"""
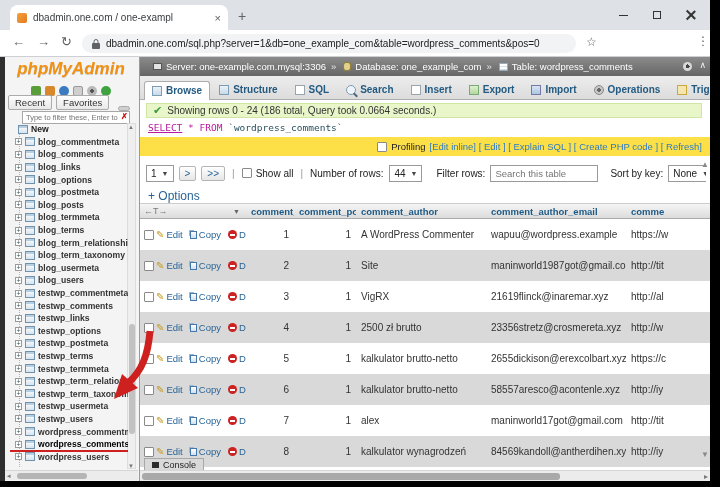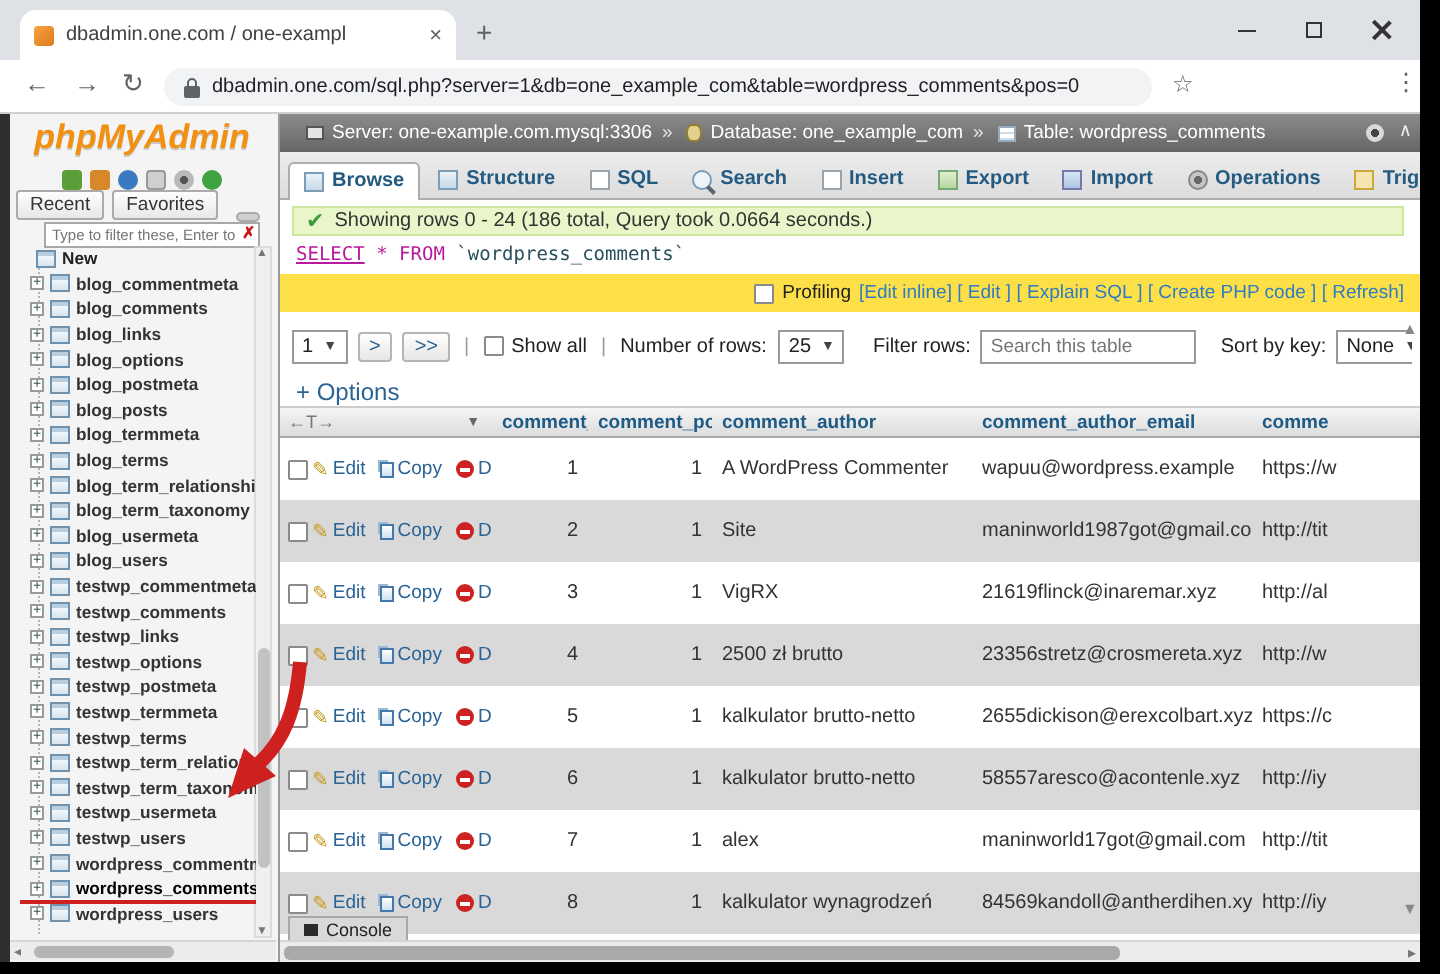--- a/index.html
+++ b/index.html
@@ -272,26 +272,26 @@
             <span class="lbl">testwp_options</span>
           </div>
           <div class="titem">
             <span class="exp">+</span>
             <span class="t-ico"></span>
             <span class="lbl">testwp_postmeta</span>
           </div>
           <div class="titem">
             <span class="exp">+</span>
             <span class="t-ico"></span>
+            <span class="lbl">testwp_terms</span>
+          </div>
+          <div class="titem">
+            <span class="exp">+</span>
+            <span class="t-ico"></span>
             <span class="lbl">testwp_termmeta</span>
-          </div>
-          <div class="titem">
-            <span class="exp">+</span>
-            <span class="t-ico"></span>
-            <span class="lbl">testwp_terms</span>
           </div>
           <div class="titem">
             <span class="exp">+</span>
             <span class="t-ico"></span>
             <span class="lbl">testwp_term_relationships</span>
           </div>
           <div class="titem">
             <span class="exp">+</span>
             <span class="t-ico"></span>
             <span class="lbl">testwp_term_taxonomy</span>
@@ -410,21 +410,21 @@
           <span class="caret">▼</span>
         </span>
         <span class="pbtn">&gt;</span>
         <span class="pbtn">&gt;&gt;</span>
         <span class="pipe">|</span>
         <span class="cb"></span>
         <span style="margin-left:4px;">Show all</span>
         <span class="pipe">|</span>
         <span>Number of rows:</span>
         <span class="sel-box" style="margin-left:6px;">
-          <span>25</span>
+          <span>44</span>
           <span class="caret">▼</span>
         </span>
         <span class="plabel" style="margin-left:14px;">Filter rows:</span>
         <input id="search-input" placeholder="Search this table" style="">
         <span class="plabel" style="margin-left:12px;">Sort by key:</span>
         <span class="sel-box" style="width:72px;justify-content:space-between;">
           <span>None</span>
           <span class="caret">▼</span>
         </span>
       </div>

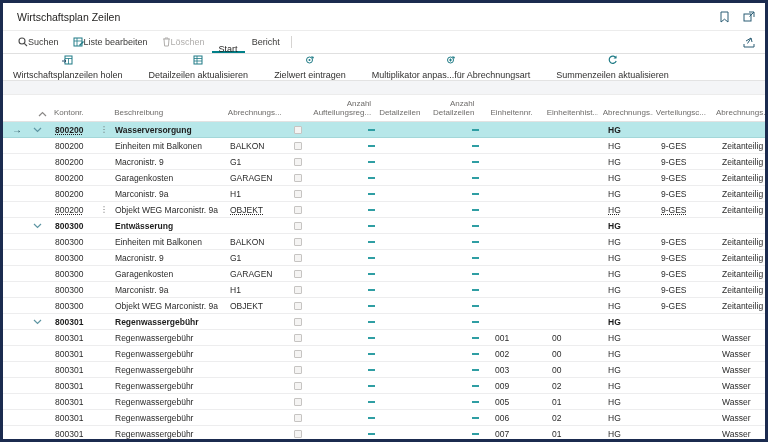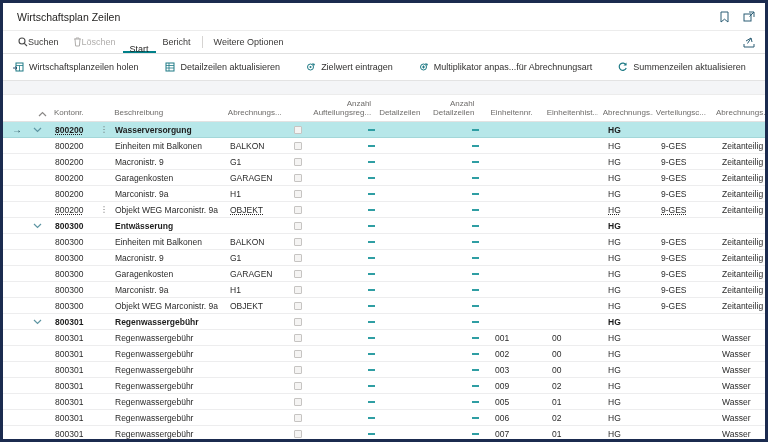--- a/index.html
+++ b/index.html
@@ -17,21 +17,21 @@
   .toolbar { height:23px; display:flex; align-items:stretch; padding:0 8px; border-bottom:1px solid #e0e0e0; flex:0 0 auto; }
   .tb-item { display:flex; align-items:center; font-size:9px; color:#3b3a39; padding:0 7px; cursor:default; }
   .tb-item svg { display:block; }
   .tb-item.active { color:#201f1e; box-shadow:inset 0 -2px 0 #008089;margin-top:14px; }
   .tb-item.disabled { color:#b0aeac; }
   .divider { width:1px; background:#d6d4d2; margin:5px 4px; }
   .tb-share { margin-left:auto; display:flex; align-items:center; padding-right:2px; }
 
   
   .ribbon { height:27px; display:flex; align-items:center; padding:0 10px; border-bottom:1px solid #e3e3e3; flex:0 0 auto; }
-  .rb-item { display:flex; align-items:center; gap:5px; font-size:9px; color:#323130; margin-right:26px; cursor:default; white-space:nowrap; }
+  .rb-item { display:flex; align-items:center; gap:5px; font-size:9px; color:#323130; margin-right:26px; cursor:default; white-space:nowrap;flex-direction:column; }
   .rb-item svg { display:block; }
 
   .gap-band { height:14px; background:#f4f5f7; border-bottom:1px solid #ececec; flex:0 0 auto; }
 
   
   .grid { flex:1 1 auto; overflow:hidden; display:flex; flex-direction:column; }
   .ghead { display:flex; align-items:flex-end; height:27px; padding-bottom:4px; border-bottom:1px solid #e2e2e2; color:#6e6c6a; font-size:8px; flex:0 0 auto; }
   .hl { line-height:9px; white-space:nowrap; overflow:hidden; }
   .gbody { flex:1 1 auto; overflow:hidden; }
 
@@ -93,38 +93,45 @@
   <div class="toolbar">
     <span class="tb-item">
       <span>
           <svg width="10" height="10" viewBox="0 0 10 10">
             <circle cx="4" cy="4" r="3" fill="none" stroke="#4a4a4a" stroke-width="1.1"></circle>
             <path d="M6.3 6.3L9 9" stroke="#4a4a4a" stroke-width="1.1"></path>
           </svg>
         </span>
       <span>Suchen</span>
     </span>
+    <span class="tb-item">
+      <span>
+          <svg width="11" height="10" viewBox="0 0 11 10">
+            <rect x="1" y="1" width="8" height="8" fill="none" stroke="#1e7a85" stroke-width="1"></rect>
+            <path d="M1 4h8M4 1v8" stroke="#1e7a85" stroke-width="0.8"></path>
+            <path d="M6 8l4-4 1 1-4 4z" fill="#1e7a85"></path>
+          </svg>
+        </span>
+      <span>Liste bearbeiten</span>
+    </span>
     <span class="tb-item disabled">
       <span>
           <svg width="9" height="10" viewBox="0 0 9 10">
             <path d="M1 2h7M3 2V1h3v1M2 2l.6 7h3.8L7 2" fill="none" stroke="#b0aeac" stroke-width="1"></path>
           </svg>
         </span>
       <span>Löschen</span>
     </span>
     <span class="tb-item active">
       <span>Start</span>
     </span>
     <span class="tb-item">
       <span>Bericht</span>
     </span>
     <span class="divider"></span>
-    <span class="tb-item">
-      <span>Weitere Optionen</span>
-    </span>
     <span class="tb-share">
         <svg width="12" height="11" viewBox="0 0 12 11">
           <path d="M1 7v3h10V7" fill="none" stroke="#2a5d74" stroke-width="1"></path>
           <path d="M3 4l5-3 1 4M8 1L4.5 6.5" fill="none" stroke="#2a5d74" stroke-width="1"></path>
         </svg>
       </span>
   </div>
 
   <div class="ribbon">
     <span class="rb-item">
"""
Copy every line of the listing where the word "viewBox" appears.

Output
           <svg width="10" height="10" viewBox="0 0 10 10">
+          <svg width="11" height="10" viewBox="0 0 11 10">
           <svg width="9" height="10" viewBox="0 0 9 10">
         <svg width="12" height="11" viewBox="0 0 12 11">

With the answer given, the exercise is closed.